Gradiva déploie différentes versions du voyage : l’ailleurs rêvé se comprend à partir de la perception de l’identité et de ce qui fait être autre, et il est exploré via des lieux psychiques, géographiques et temporels. Il apparaît cependant que les différentes métamorphoses, de Gradiva-Zoé, de Hanold et de ses aspirations, échouent sur l’échec final de l’échappée.
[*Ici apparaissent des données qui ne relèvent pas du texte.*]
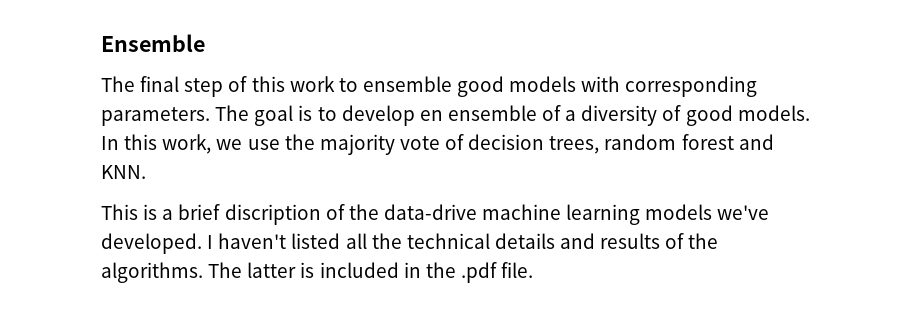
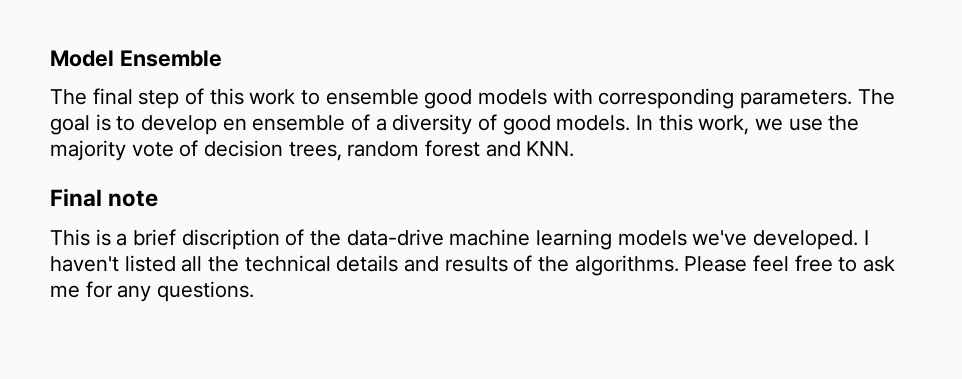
(101, 43) none -> [50,50,114,67] Model
(146, 172) none -> [50,188,159,207] // Final note
[208,262,534,283] The latter is included in the .pdf file. -> [684,255,896,272] [50,281,255,302] Please feel free to ask me for any questions.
Comme le dit Zoé, « le hasard fait quelquefois bien les choses ! » (G 116). Pour Freud, il n’y a pas de hasard, car celui-ci « reflète la fatalité qui a décidé que la fuite est précisément le moyen de se livrer à ce que l’on fuit » (DR 182). Mais si cette nouvelle est bien une « fantaisie », son sens serait plutôt celui du déploiement de la liberté créatrice et de l’évasion dans l’art, lieu d’intense présence, qui achoppe finalement sur la réalité prosaïque. Avec celle-ci, la nouvelle se clôt, et elle est sans doute ce qui qualifierait la suite de l’histoire et le prochain voyage de Hanold et Zoé, en l’absence de Gradiva.